Seconda ondata
In estate abbiamo assistito spesso a comportamenti di massa improntati alla convinzione che l’epidemia da Coronavirus fosse ormai alle spalle. Contemporaneamente, si è sentito molte volte il ritornello con il quale si auspicava la ripartenza delle attività produttive nell’autunno, sempre con la prospettiva ottimistica di avere superato l’emergenza sanitaria. A fronte di tutto ciò, i realisti – spesso additati come pessimisti –si limitavano ad affermazioni generiche, come “speriamo” o “non sarà facile”, giusto per evitare di dire ciò che ragionevolmente prevedevano e in cuor loro temevano. Ovvero, che in autunno a ripartire sarebbero stati prima di tutto i contagi.
Purtroppo, oggi vediamo che è esattamente così. L’abbattimento dei casi in estate è stata solo una breve tregua, dovuta in gran parte alle misure di prevenzione adottate, prima fra tutte la quarantena, che gli anglofili hanno ribattezzato lockdown, anche se è nata storicamente in Italia, precisamente nella Repubblica marinara di Venezia. In particolare, il nostro Paese, che in Europa era stato colpito per primo e in misura più devastante dall’epidemia, è attualmente ancora quello con la situazione migliore, proprio grazie all’efficacia delle misure prese, in assoluto quelle più stringenti e durevoli nel tempo. Ma oggi il virus inizia a farsi invasivo anche da noi, anche se in misura minore rispetto ad altri Paesi, ma con numeri ormai degni della massima attenzione.
Da dieci settimane consecutive si registra un aumento dei casi in Italia e il rapporto settimanale congiunto dell’Istituto superiore di sanità e del ministero della Salute, basato sui dati delle singole regioni, relativo alla settimana dal 28 settembre al 4 ottobre parla di un virus che “oggi circola in tutto il Paese”, con un’incidenza di 44,37 casi per 100 mila abitanti.
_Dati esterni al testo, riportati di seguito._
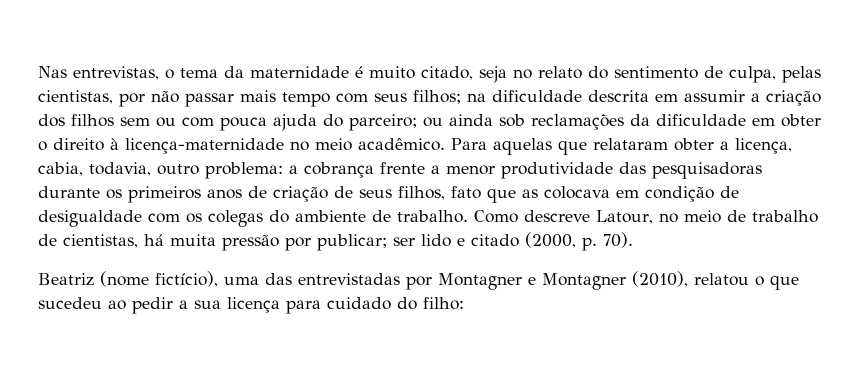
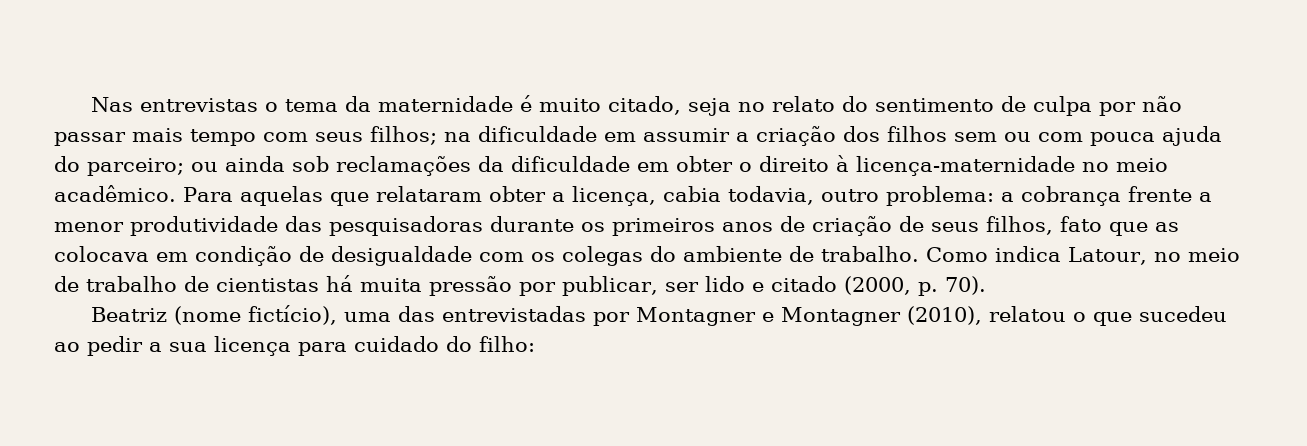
- Nas entrevistas, o tema da maternidade é muito citado, seja no relato do sentimento de culpa, pelas cientistas, por não passar mais tempo com seus filhos; na dificuldade descrita em assumir a criação dos filhos sem ou com pouca ajuda do parceiro; ou ainda sob reclamações da dificuldade em obter o direito à licença-maternidade no meio acadêmico.
+ Nas entrevistas o tema da maternidade é muito citado, seja no relato do sentimento de culpa por não passar mais tempo com seus filhos; na dificuldade em assumir a criação dos filhos sem ou com pouca ajuda do parceiro; ou ainda sob reclamações da dificuldade em obter o direito à licença-maternidade no meio acadêmico.
- Para aquelas que relataram obter a licença, cabia, todavia, outro problema: a cobrança frente a menor produtividade das pesquisadoras durante os primeiros anos de criação de seus filhos, fato que as colocava em condição de desigualdade com os colegas do ambiente de trabalho.
+ Para aquelas que relataram obter a licença, cabia todavia, outro problema: a cobrança frente a menor produtividade das pesquisadoras durante os primeiros anos de criação de seus filhos, fato que as colocava em condição de desigualdade com os colegas do ambiente de trabalho.
- Como descreve Latour, no meio de trabalho de cientistas, há muita pressão por publicar; ser lido e citado (2000, p. 70).
+ Como indica Latour, no meio de trabalho de cientistas há muita pressão por publicar, ser lido e citado (2000, p. 70).

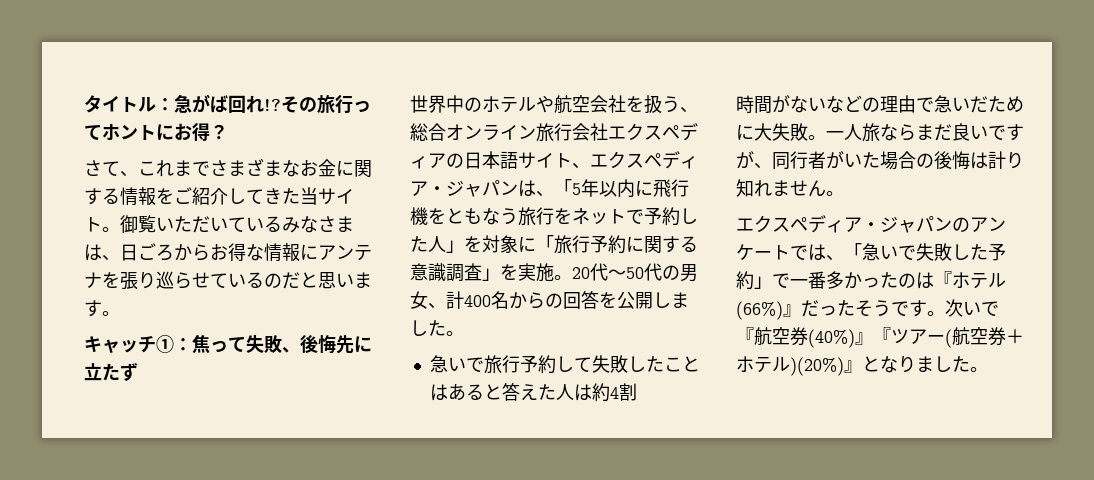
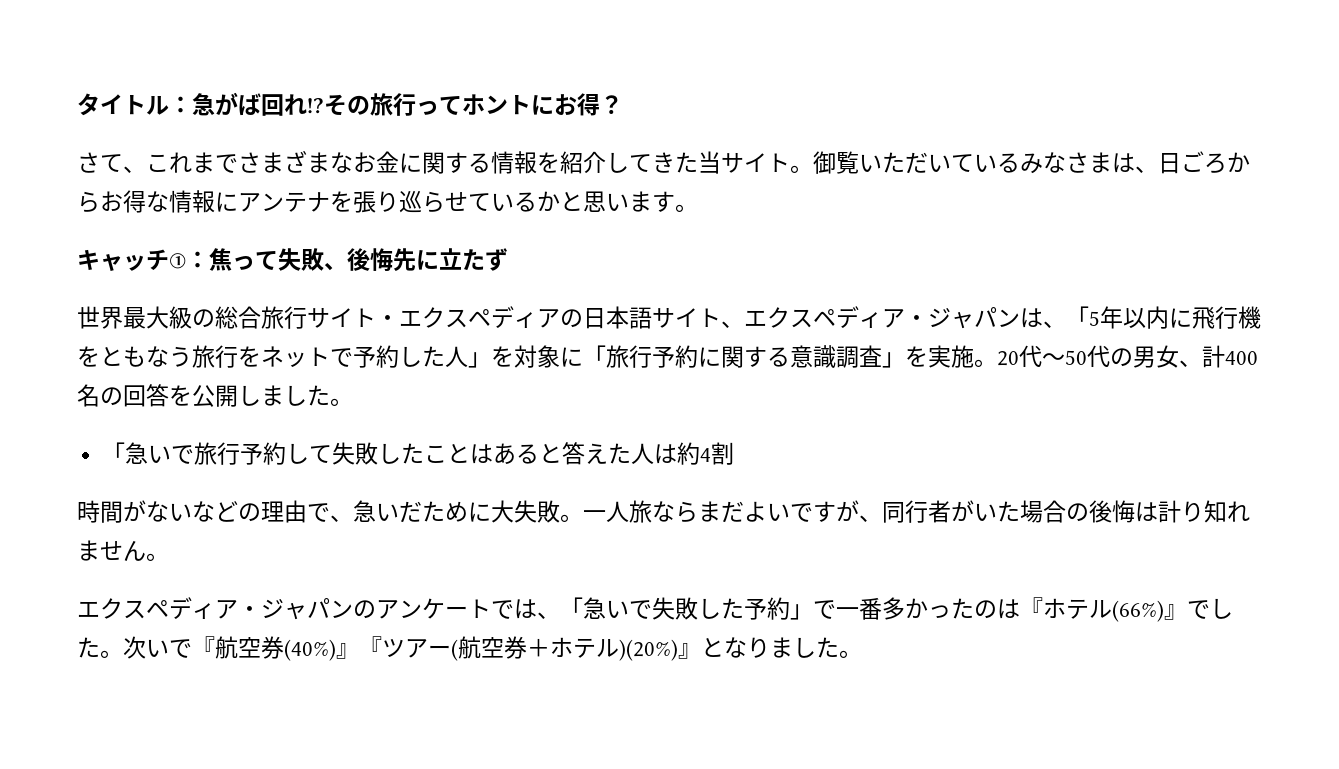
- さて、これまでさまざまなお金に関する情報をご紹介してきた当サイト。
+ さて、これまでさまざまなお金に関する情報を紹介してきた当サイト。
- 御覧いただいているみなさまは、日ごろからお得な情報にアンテナを張り巡らせているのだと思います。
+ 御覧いただいているみなさまは、日ごろからお得な情報にアンテナを張り巡らせているかと思います。
- 世界中のホテルや航空会社を扱う、総合オンライン旅行会社エクスペディアの日本語サイト、エクスペディア・ジャパンは、「5年以内に飛行機をともなう旅行をネットで予約した人」を対象に「旅行予約に関する意識調査」を実施。
+ 世界最大級の総合旅行サイト・エクスペディアの日本語サイト、エクスペディア・ジャパンは、「5年以内に飛行機をともなう旅行をネットで予約した人」を対象に「旅行予約に関する意識調査」を実施。
- 20代～50代の男女、計400名からの回答を公開しました。
+ 20代～50代の男女、計400名の回答を公開しました。
- 急いで旅行予約して失敗したことはあると答えた人は約4割
+ 「急いで旅行予約して失敗したことはあると答えた人は約4割
- 時間がないなどの理由で急いだために大失敗。
+ 時間がないなどの理由で、急いだために大失敗。
- 一人旅ならまだ良いですが、同行者がいた場合の後悔は計り知れません。
+ 一人旅ならまだよいですが、同行者がいた場合の後悔は計り知れません。
- エクスペディア・ジャパンのアンケートでは、「急いで失敗した予約」で一番多かったのは『ホテル(66%)』だったそうです。
+ エクスペディア・ジャパンのアンケートでは、「急いで失敗した予約」で一番多かったのは『ホテル(66%)』でした。

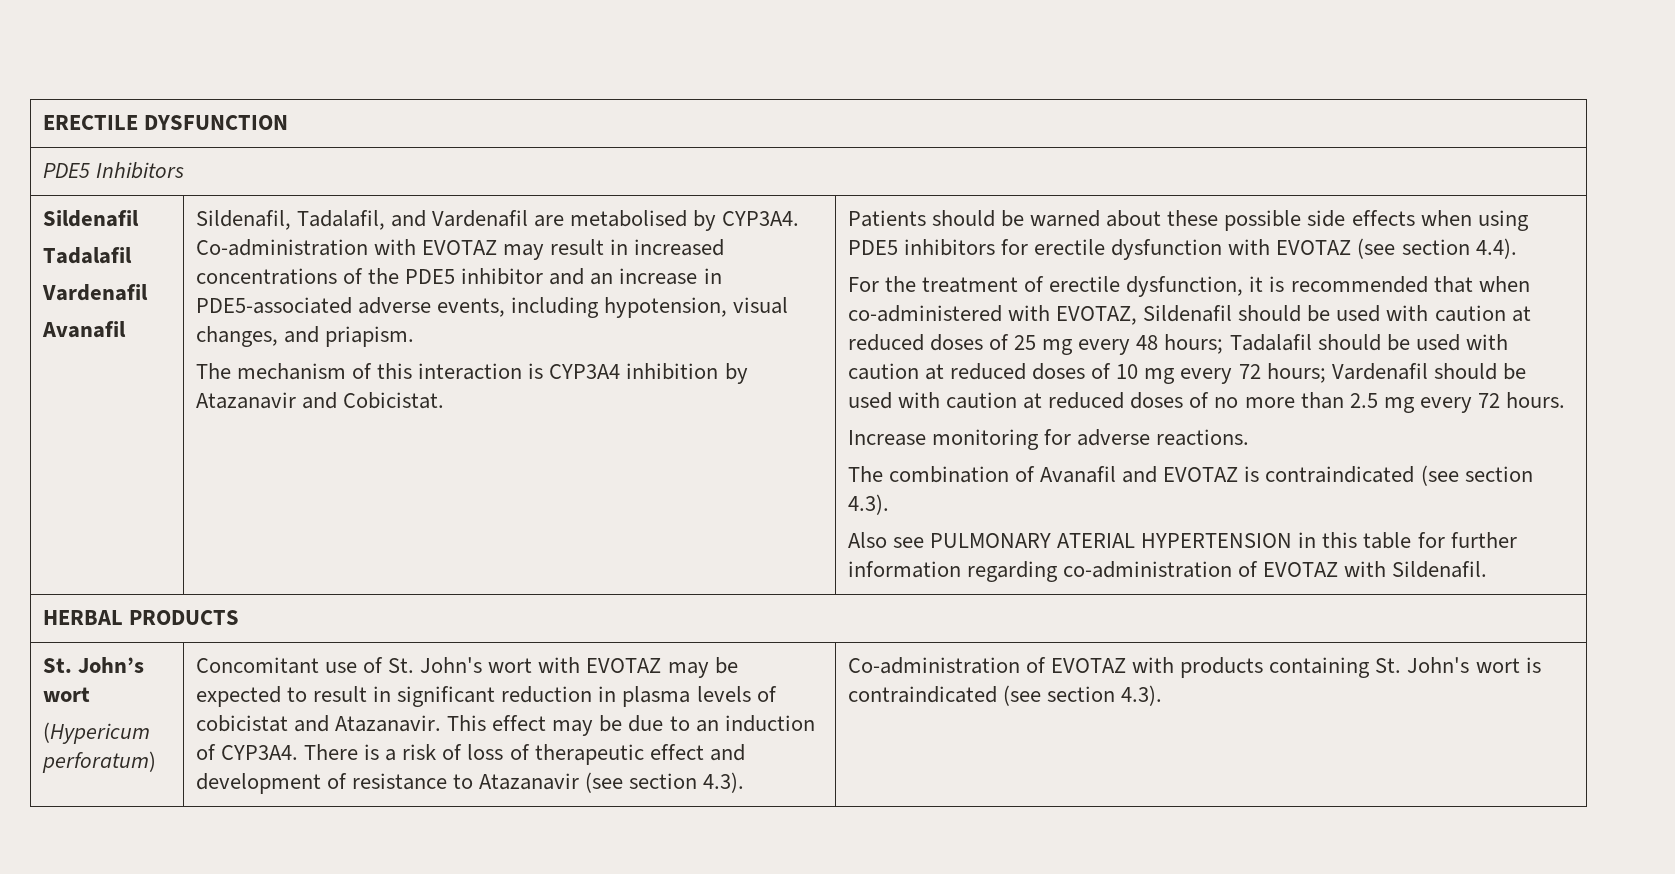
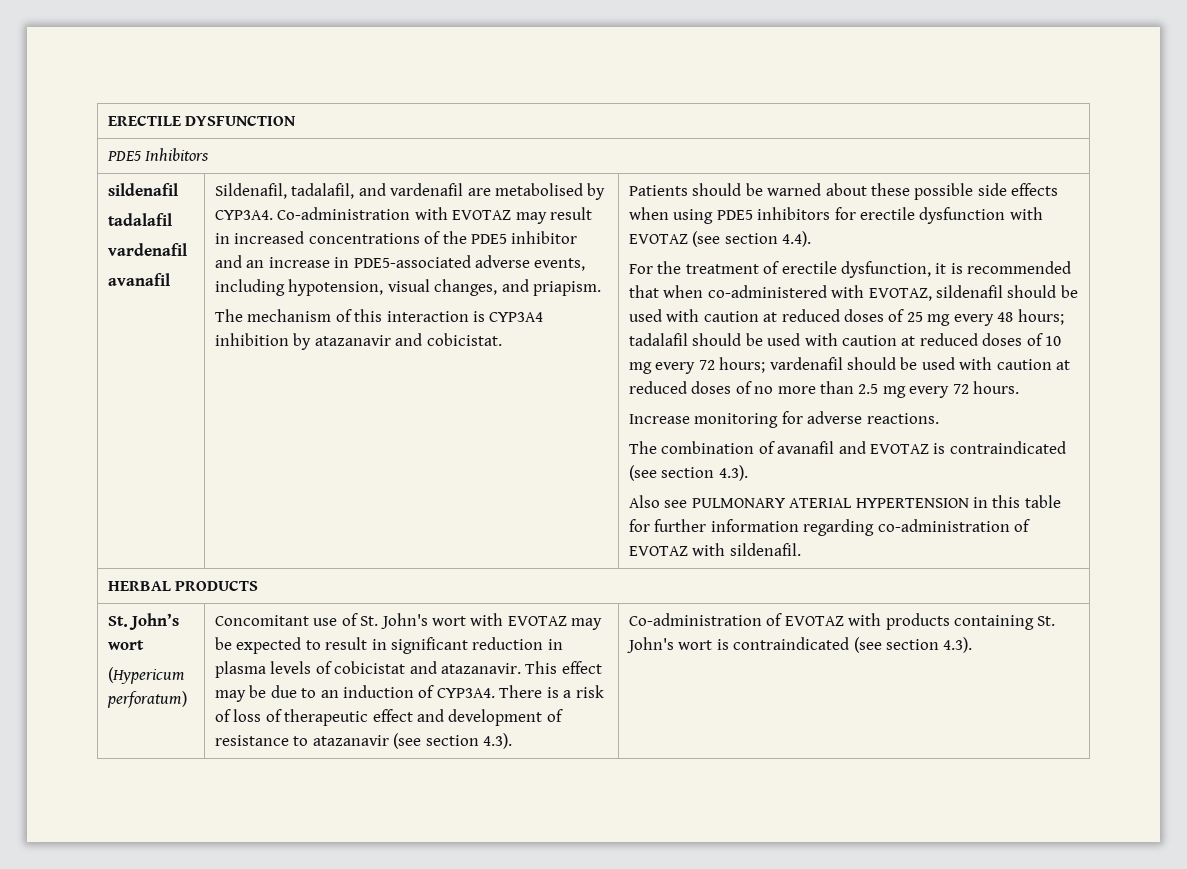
  PDE5 Inhibitors
- Sildenafil
- Tadalafil
- Vardenafil
- Avanafil | Sildenafil, Tadalafil, and Vardenafil are metabolised by CYP3A4.
+ sildenafil
+ tadalafil
+ vardenafil
+ avanafil | Sildenafil, tadalafil, and vardenafil are metabolised by CYP3A4.
- The mechanism of this interaction is CYP3A4 inhibition by Atazanavir and Cobicistat.
+ The mechanism of this interaction is CYP3A4 inhibition by atazanavir and cobicistat.
- For the treatment of erectile dysfunction, it is recommended that when co-administered with EVOTAZ, Sildenafil should be used with caution at reduced doses of 25 mg every 48 hours; Tadalafil should be used with caution at reduced doses of 10 mg every 72 hours; Vardenafil should be used with caution at reduced doses of no more than 2.5 mg every 72 hours.
+ For the treatment of erectile dysfunction, it is recommended that when co-administered with EVOTAZ, sildenafil should be used with caution at reduced doses of 25 mg every 48 hours; tadalafil should be used with caution at reduced doses of 10 mg every 72 hours; vardenafil should be used with caution at reduced doses of no more than 2.5 mg every 72 hours.
- The combination of Avanafil and EVOTAZ is contraindicated (see section 4.3).
+ The combination of avanafil and EVOTAZ is contraindicated (see section 4.3).
- Also see PULMONARY ATERIAL HYPERTENSION in this table for further information regarding co-administration of EVOTAZ with Sildenafil.
+ Also see PULMONARY ATERIAL HYPERTENSION in this table for further information regarding co-administration of EVOTAZ with sildenafil.
- Concomitant use of St. John's wort with EVOTAZ may be expected to result in significant reduction in plasma levels of cobicistat and Atazanavir.
+ Concomitant use of St. John's wort with EVOTAZ may be expected to result in significant reduction in plasma levels of cobicistat and atazanavir.
- There is a risk of loss of therapeutic effect and development of resistance to Atazanavir (see section 4.3).
+ There is a risk of loss of therapeutic effect and development of resistance to atazanavir (see section 4.3).

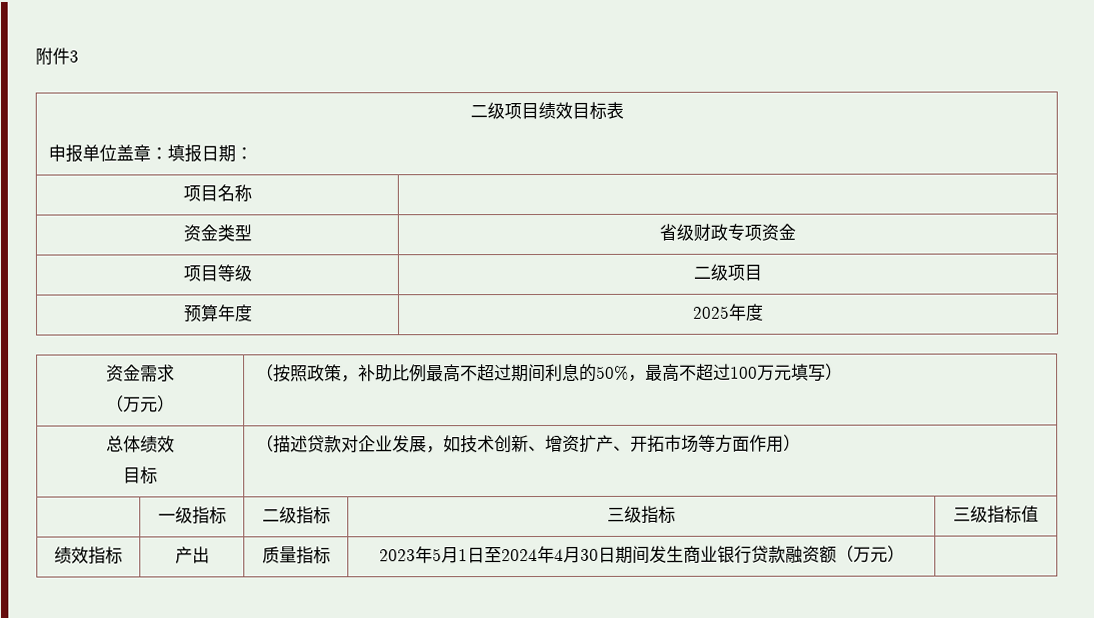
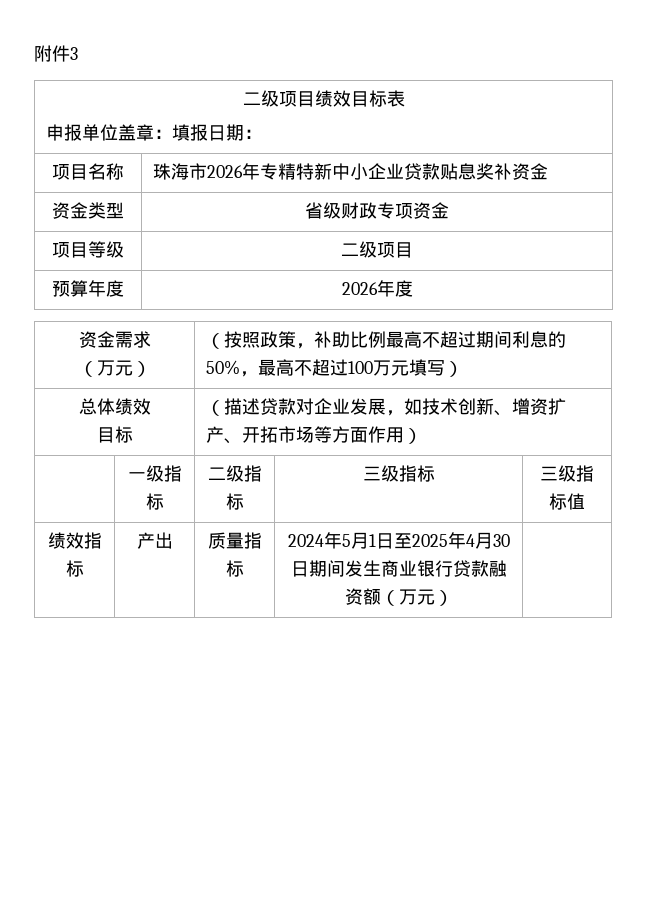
- 项目名称 |
+ 项目名称 | 珠海市2026年专精特新中小企业贷款贴息奖补资金
- 预算年度 | 2025年度
+ 预算年度 | 2026年度
- 绩效指标 | 产出 | 质量指标 | 2023年5月1日至2024年4月30日期间发生商业银行贷款融资额（万元） |
+ 绩效指标 | 产出 | 质量指标 | 2024年5月1日至2025年4月30日期间发生商业银行贷款融资额（万元） |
Quel che è peggio, si tratta di casi sintomatici, ovvero persone che, oltre a contrarre il virus, sviluppano la malattia, mentre l’indice di contagiosità denominato “Rt”, che indica il rapporto fra i contagiati attuali e i possibili contagiati futuri è salito a 1,06 indicando un fattore di crescita dell’epidemia.
In Italia si registrano ormai più di 3.800 focolai attivi in quasi tutte le provincie (104 su 107), con una prevalenza di trasmissione di tipo familiare, con una percentuale che sfiora l’80%, ovvero quattro contagi su cinque avvengono fra le mura domestiche, ben più che in ambito scolastico o nelle attività ricreative. L’incidenza è tale da mettere nuovamente sotto pressione il sistema sanitario, ma per ora fortunatamente non si registrano situazioni di criticità nelle terapie intensive. Il poco invidiabile primato di indice Rt più elevato spetta al Piemonte, con 1,3. Seguono a poca distanza Campania (1,24) e Sicilia (1,22).
Non è di grande consolazione, ma il dato italiano è al momento uno dei migliori in Europa. Molto peggio la situazione in Francia, dove in sole 24 ore si sono registrati quasi 27.000 nuovi casi e dove si moltiplicano le “zone rosse”: dopo Parigi, Marsiglia Aix-en-Provence e Guadalupe è il turno di Lione, Lille, Grenoble e Saint-Etienne. Salgono rapidamente i casi anche in Olanda e Portogallo, mentre in Spagna e Inghilterra l’incidenza era già elevata e anche la Germania si avvicina ai livelli di allarme. In totale l’Europa ha registrato la cifra record di 100.000 nuovi contagi in un solo giorno.
A livello mondiale i nuovi casi in ventiquattro sono stati circa 350.000, con gli Stati Uniti che a livello complessivo continuano a guidare questa triste classifica con oltre 7.700.000 casi e 214 mila decessi, seguiti dal Brasile con 150.000 morti su cinque milioni di contagi e dall’India con 100 mila vittime su sette milioni di positivi. Cifre in costante ascesa, che fanno capire al di là di ogni dubbio che la seconda ondata è iniziata e sta aumentando di portata.